_What the exercise asks:_ Below are entries. Give back exactly the lines from the one containing "subtotal: 4258.00 -> 3435.00" through the one containing "total: 7140.74 -> 7625.80", inclusive, without the pictures.

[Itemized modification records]
- - - - -
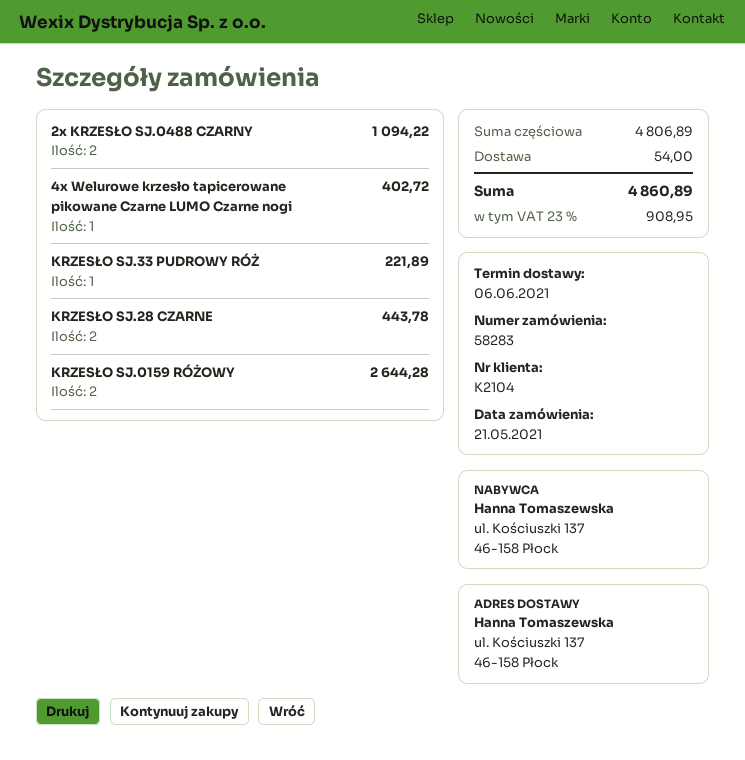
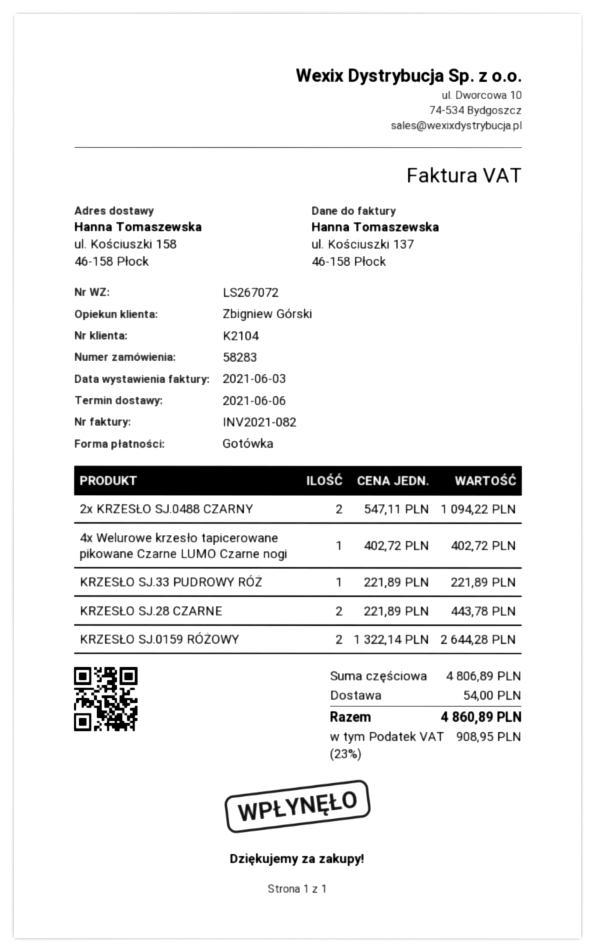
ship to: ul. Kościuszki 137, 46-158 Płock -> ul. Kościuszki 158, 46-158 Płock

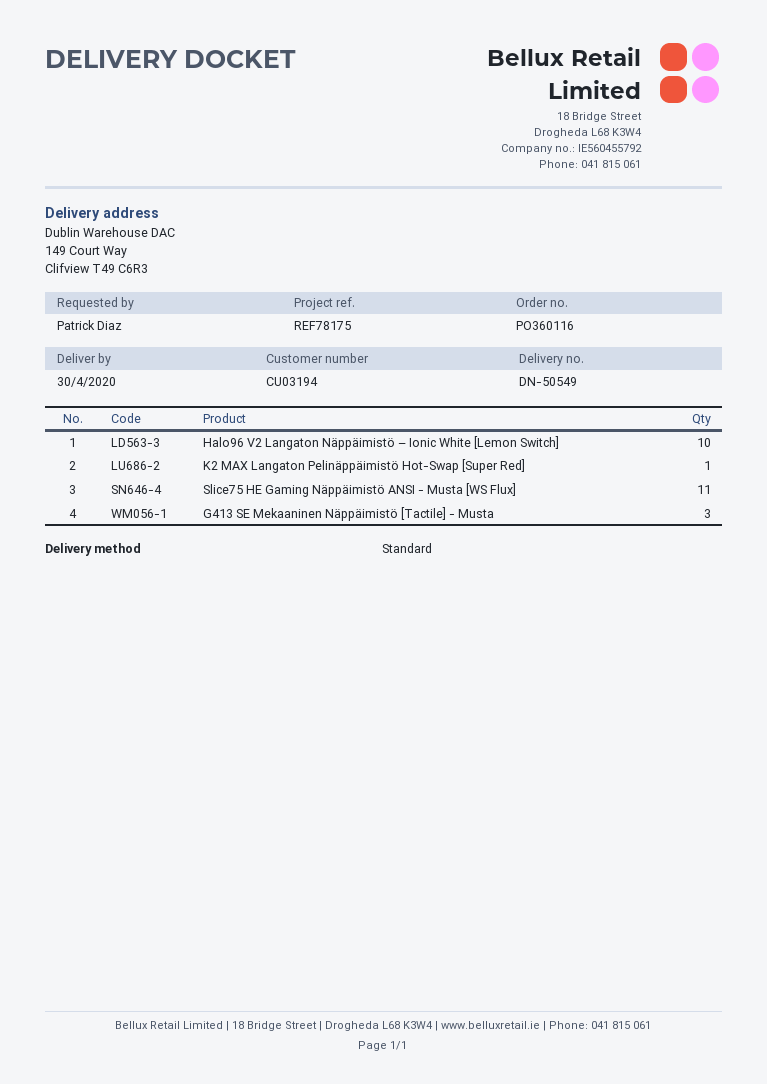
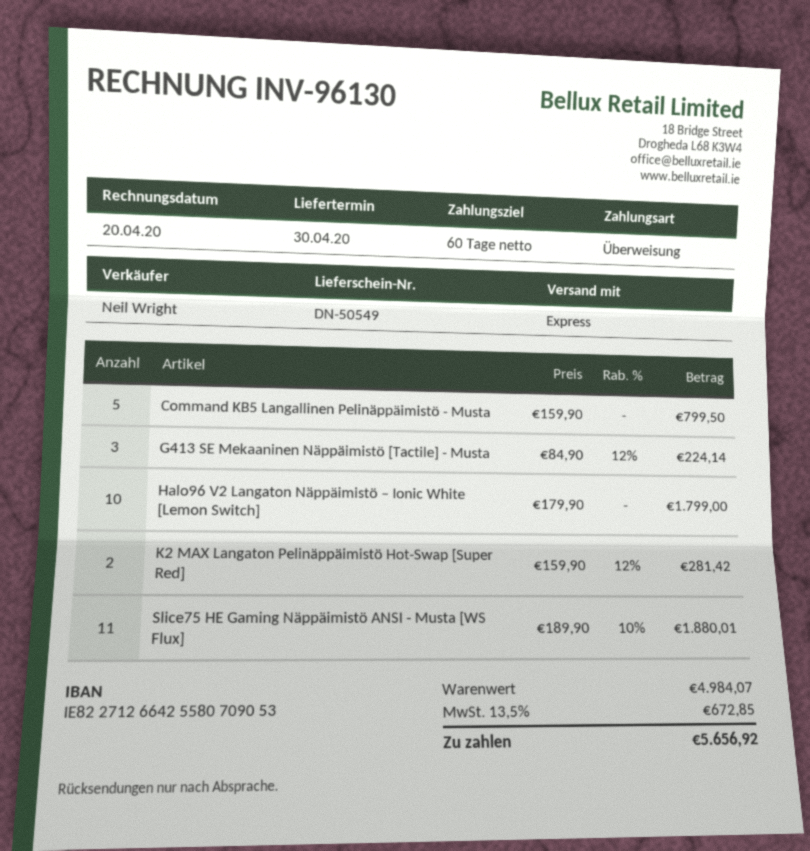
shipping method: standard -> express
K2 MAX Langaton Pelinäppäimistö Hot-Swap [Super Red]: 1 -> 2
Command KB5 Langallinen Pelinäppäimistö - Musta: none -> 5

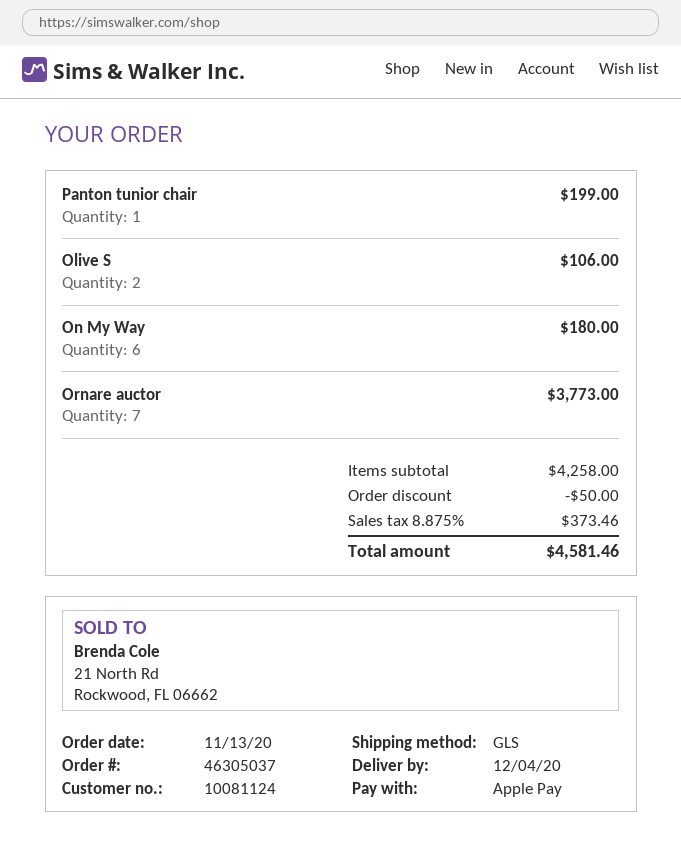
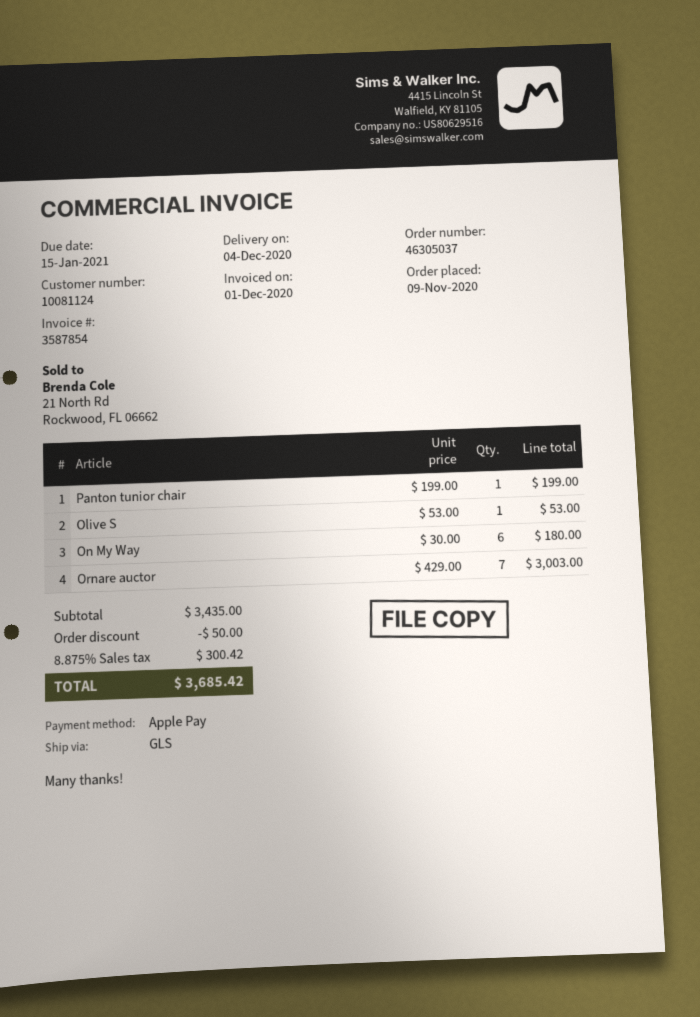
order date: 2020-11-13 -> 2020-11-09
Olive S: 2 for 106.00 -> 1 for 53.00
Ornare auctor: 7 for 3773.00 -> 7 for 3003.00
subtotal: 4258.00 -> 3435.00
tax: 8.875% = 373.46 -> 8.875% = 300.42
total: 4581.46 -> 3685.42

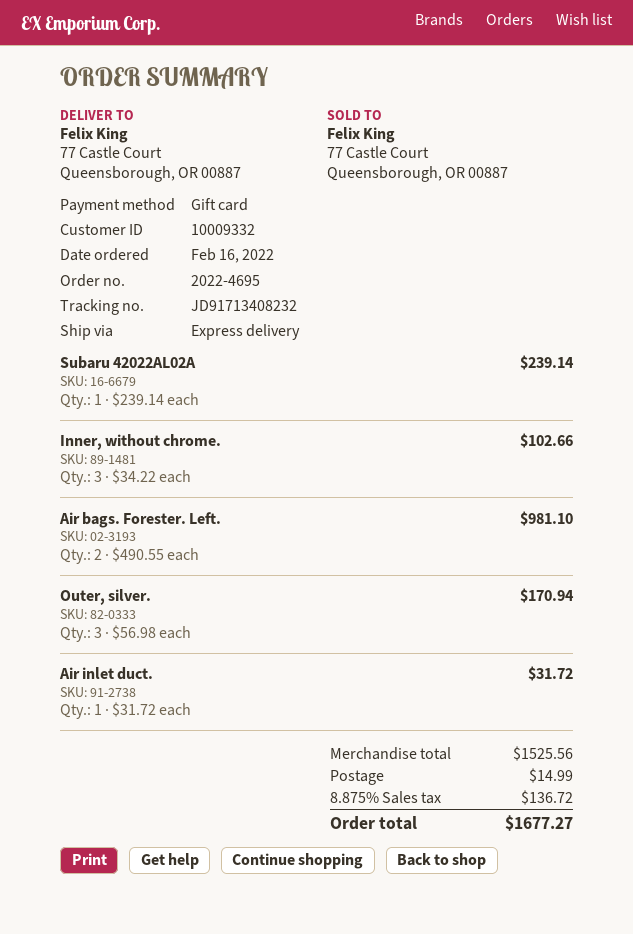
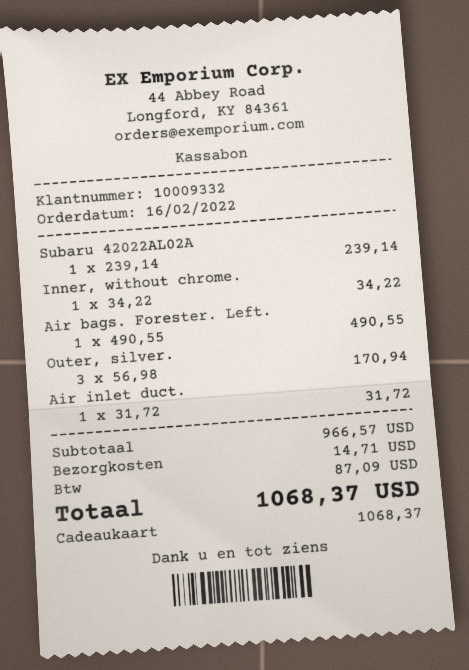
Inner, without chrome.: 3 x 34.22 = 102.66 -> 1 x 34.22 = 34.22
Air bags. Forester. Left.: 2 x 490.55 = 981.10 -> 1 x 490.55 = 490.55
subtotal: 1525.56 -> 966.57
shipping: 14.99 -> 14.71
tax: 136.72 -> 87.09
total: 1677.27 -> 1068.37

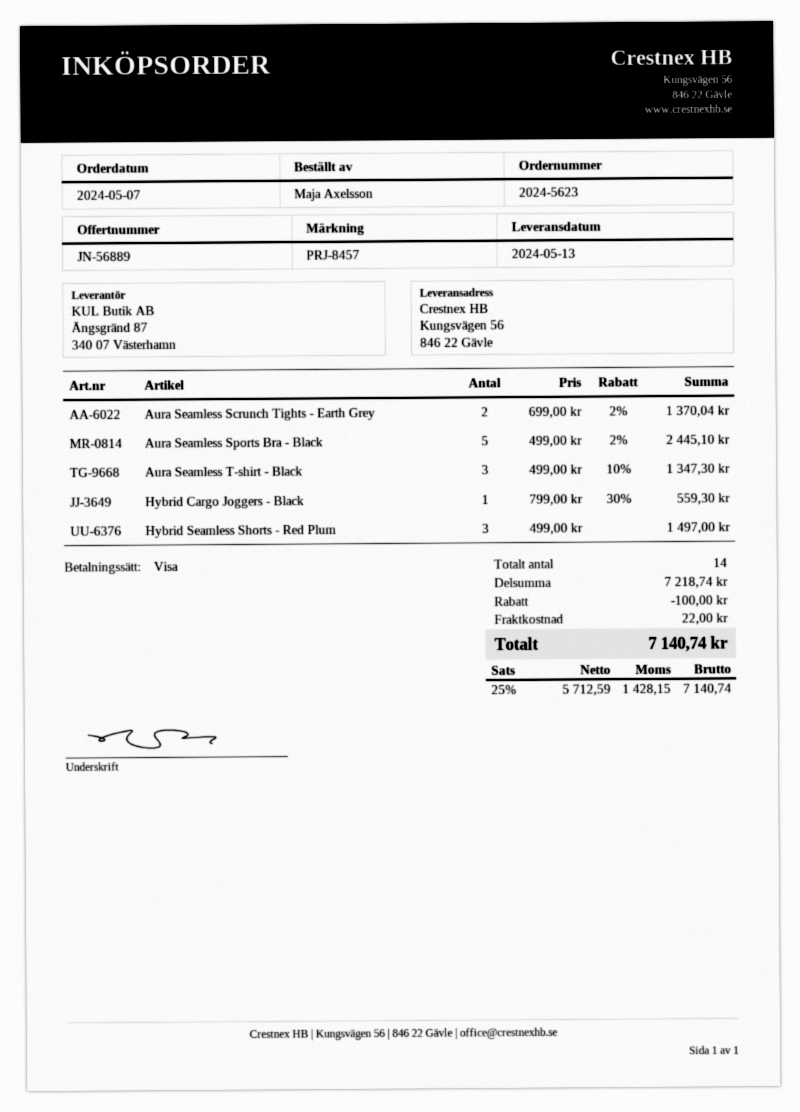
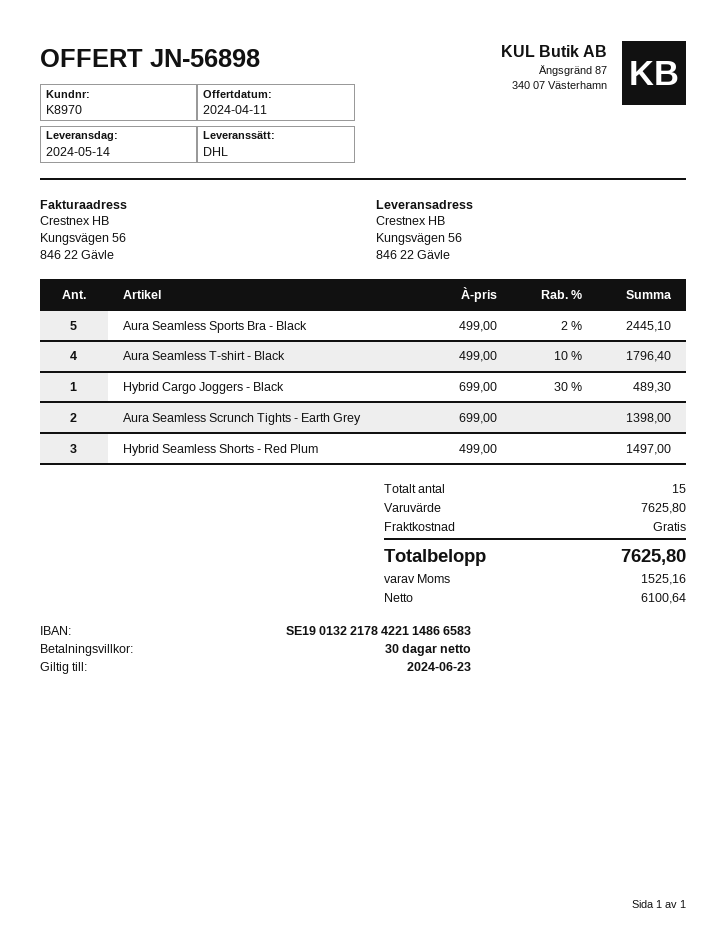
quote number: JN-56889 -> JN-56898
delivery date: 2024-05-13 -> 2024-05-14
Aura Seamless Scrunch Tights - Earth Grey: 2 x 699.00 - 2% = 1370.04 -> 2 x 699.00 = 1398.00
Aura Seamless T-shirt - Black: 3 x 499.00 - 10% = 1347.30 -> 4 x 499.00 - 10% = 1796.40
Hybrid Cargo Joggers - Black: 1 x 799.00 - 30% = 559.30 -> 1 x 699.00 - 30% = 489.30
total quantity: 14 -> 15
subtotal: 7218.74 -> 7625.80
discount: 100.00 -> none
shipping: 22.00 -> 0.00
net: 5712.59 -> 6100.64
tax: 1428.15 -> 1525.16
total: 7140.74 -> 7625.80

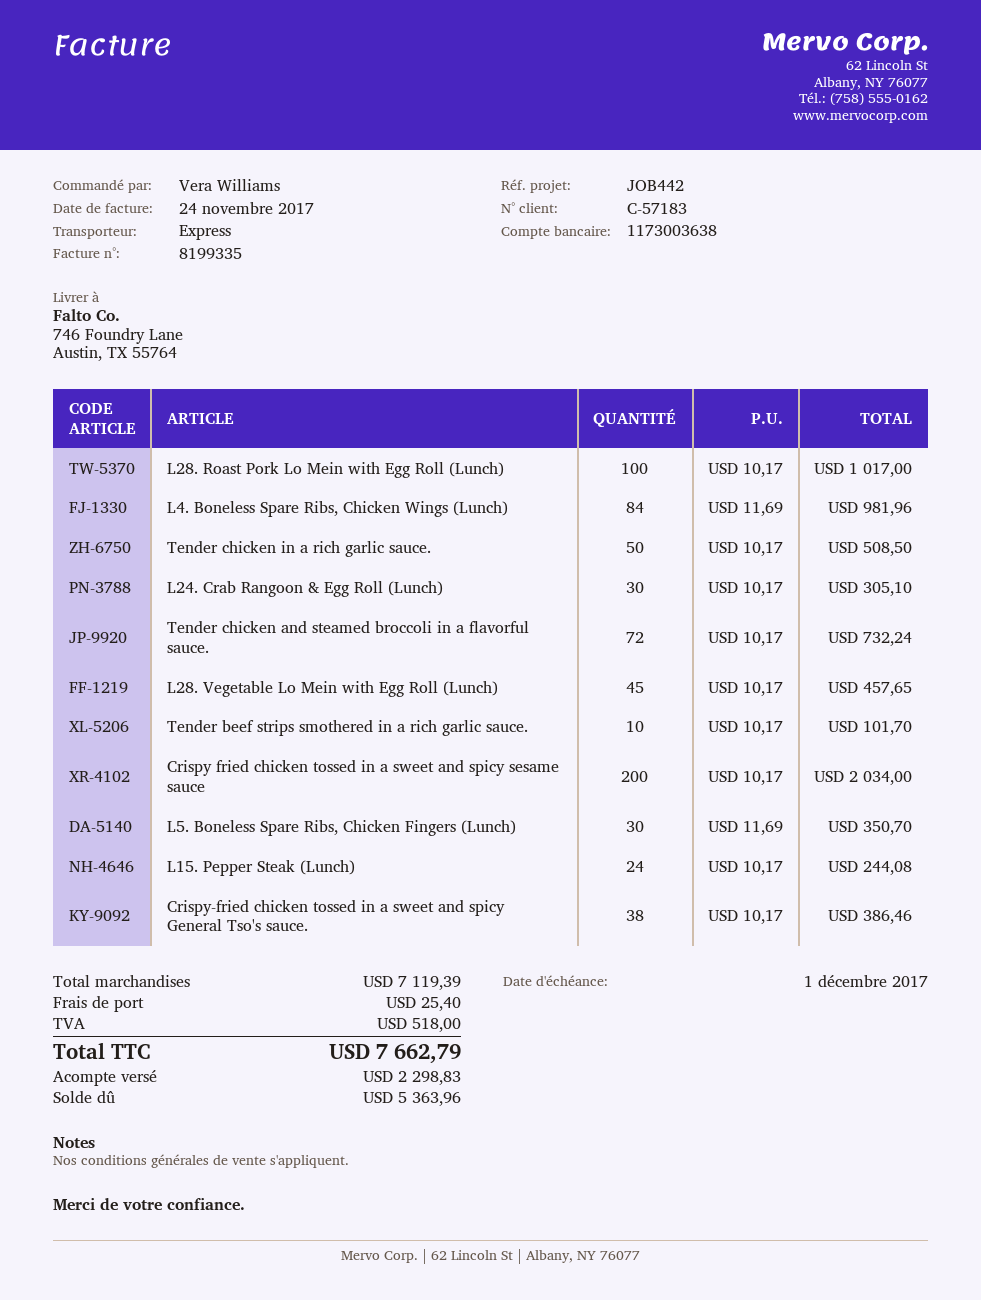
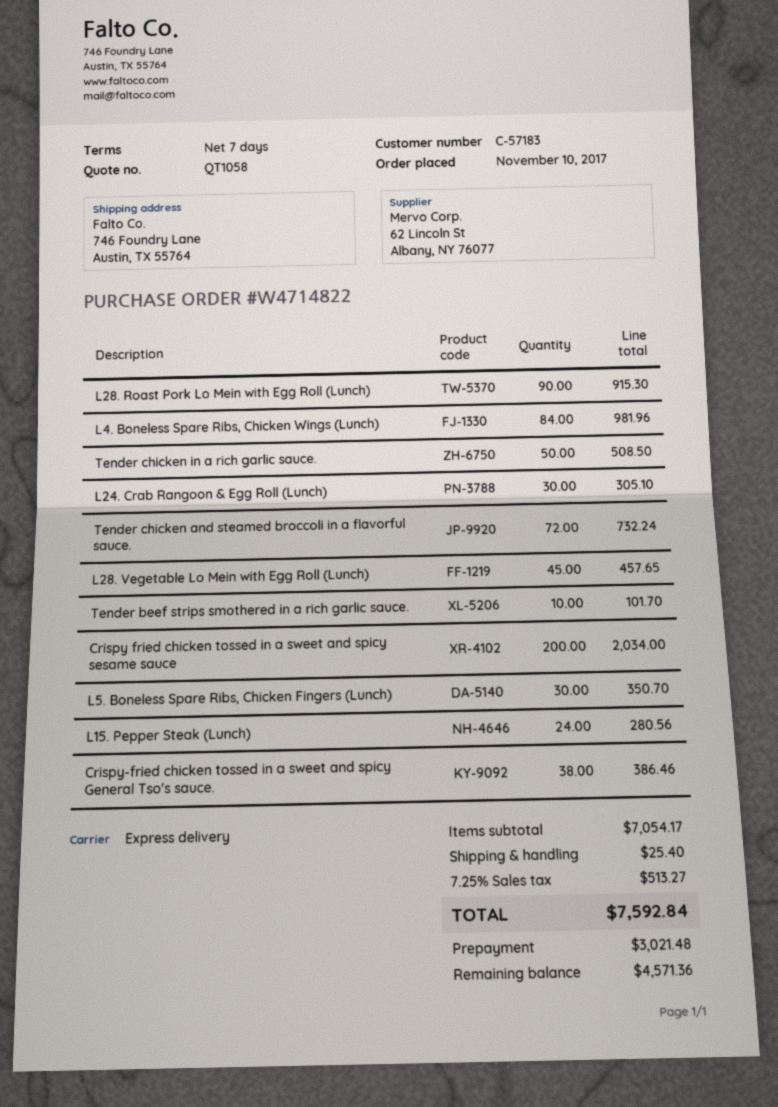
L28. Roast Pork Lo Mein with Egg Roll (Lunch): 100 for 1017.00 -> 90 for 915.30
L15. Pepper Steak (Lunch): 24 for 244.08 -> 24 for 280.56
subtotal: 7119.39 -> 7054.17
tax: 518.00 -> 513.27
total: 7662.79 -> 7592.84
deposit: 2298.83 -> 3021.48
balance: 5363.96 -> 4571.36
- - - - -
_Solved exercise:_
subtotal: 4258.00 -> 3435.00
tax: 8.875% = 373.46 -> 8.875% = 300.42
total: 4581.46 -> 3685.42

Inner, without chrome.: 3 x 34.22 = 102.66 -> 1 x 34.22 = 34.22
Air bags. Forester. Left.: 2 x 490.55 = 981.10 -> 1 x 490.55 = 490.55
subtotal: 1525.56 -> 966.57
shipping: 14.99 -> 14.71
tax: 136.72 -> 87.09
total: 1677.27 -> 1068.37

quote number: JN-56889 -> JN-56898
delivery date: 2024-05-13 -> 2024-05-14
Aura Seamless Scrunch Tights - Earth Grey: 2 x 699.00 - 2% = 1370.04 -> 2 x 699.00 = 1398.00
Aura Seamless T-shirt - Black: 3 x 499.00 - 10% = 1347.30 -> 4 x 499.00 - 10% = 1796.40
Hybrid Cargo Joggers - Black: 1 x 799.00 - 30% = 559.30 -> 1 x 699.00 - 30% = 489.30
total quantity: 14 -> 15
subtotal: 7218.74 -> 7625.80
discount: 100.00 -> none
shipping: 22.00 -> 0.00
net: 5712.59 -> 6100.64
tax: 1428.15 -> 1525.16
total: 7140.74 -> 7625.80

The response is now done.